While this specification contains many specifics, these should not be construed as limitations on the scope of any invention or of what may be claimed, but rather as descriptions of features specific to particular embodiments. Certain features that are described in this specification in the context of separate embodiments can also be implemented in combination in a single embodiment. Conversely, various features that are described in the context of a single embodiment can also be implemented in multiple embodiments separately or in any suitable subcombination.
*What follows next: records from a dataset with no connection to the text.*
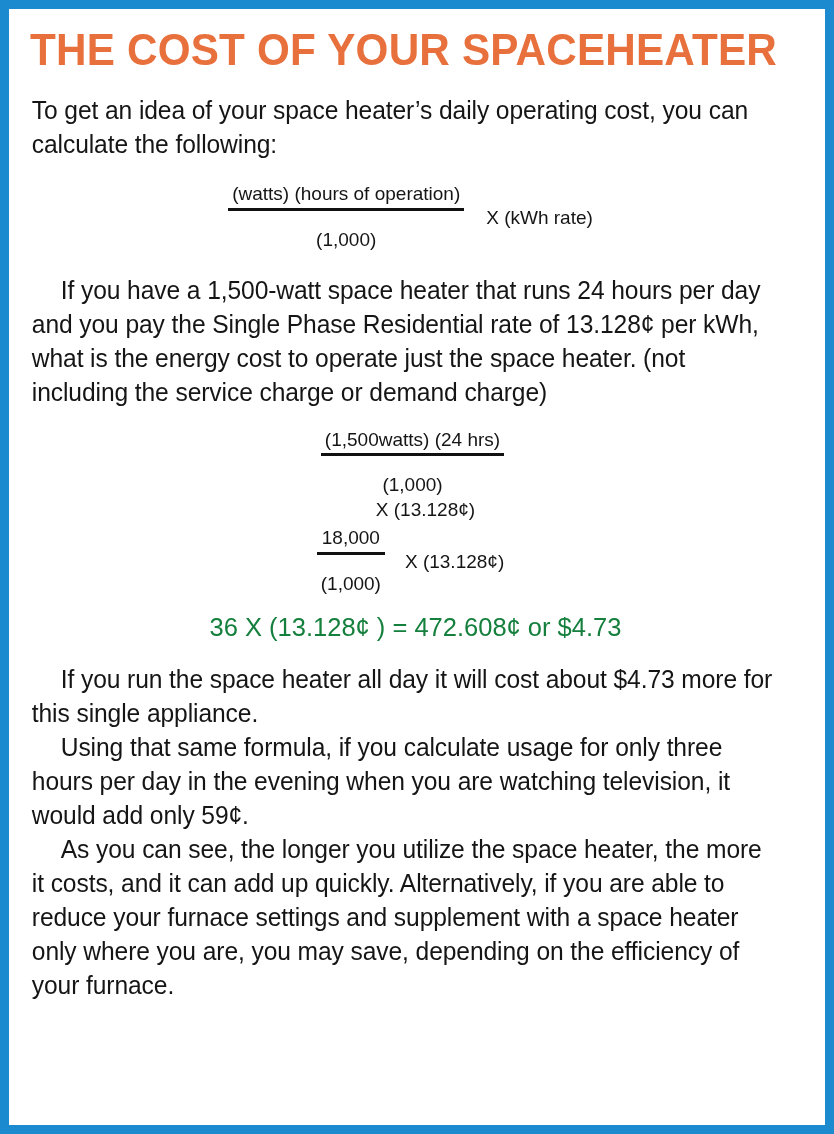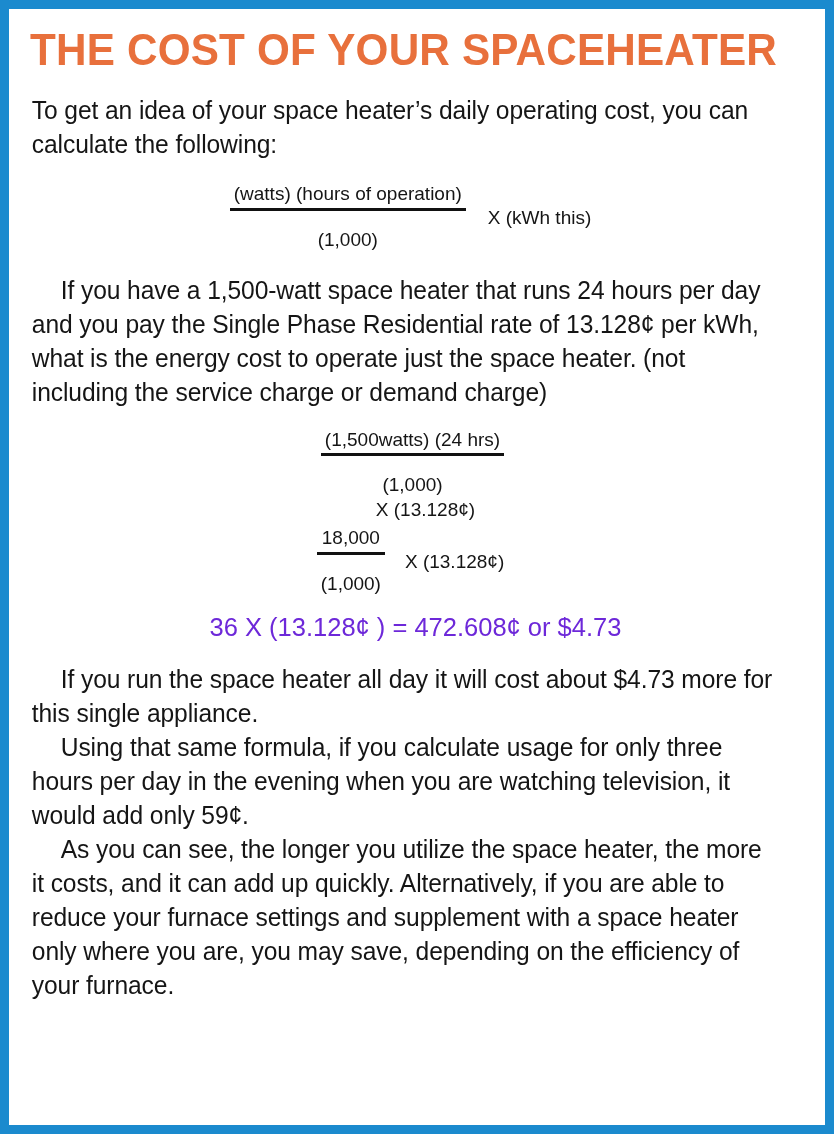--- a/index.html
+++ b/index.html
@@ -148,7 +148,7 @@
           <div class="fbar"></div>
           <div class="denom">(1,000)</div>
         </div>
-        <div class="multiplier">X (kWh this)</div>
+        <div class="multiplier">X (kWh rate)</div>
       </div>
 
       <div class="gap-b"></div>

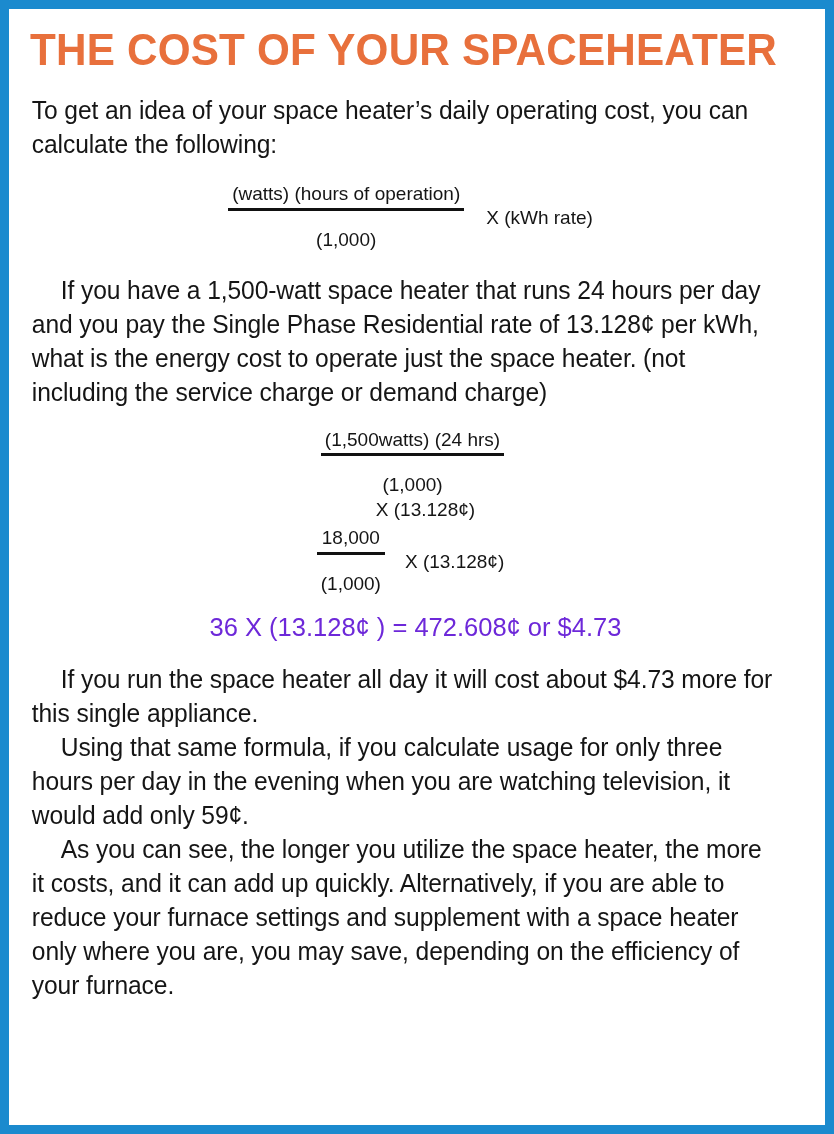--- a/index.html
+++ b/index.html
@@ -175,7 +175,7 @@
         <div class="multiplier">X (13.128¢)</div>
       </div>
 
-      <div class="result-line" style="color: #6d28d9;">36 X (13.128¢ ) = 472.608¢ or $4.73</div>
+      <div class="result-line" style="color: #15803d;">36 X (13.128¢ ) = 472.608¢ or $4.73</div>
 
       <div class="gap-d"></div>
Moreover, although features may be described above as acting in certain combinations and even initially claimed as such, one or more features from a claimed combination can in some cases be excised from the combination, and the claimed combination may be directed to a subcombination or variation of a subcombination.

Similarly, while operations are depicted in the drawings in a particular order, this should not be understand as requiring that such operations be performed in the particular order shown or in sequential order, or that all illustrated operations be performed, to achieve desirable results. In certain circumstances, multitasking and parallel processing may be advantageous. Moreover, the separation of various system components in the embodiments described above should not be understood as requiring such separation in all embodiments, and it should be understood that the described program components and systems can generally be integrated together in a single software product or packaged into multiple software products.

Thus, particular embodiments have been described. Other embodiments are within the scope of the following claims.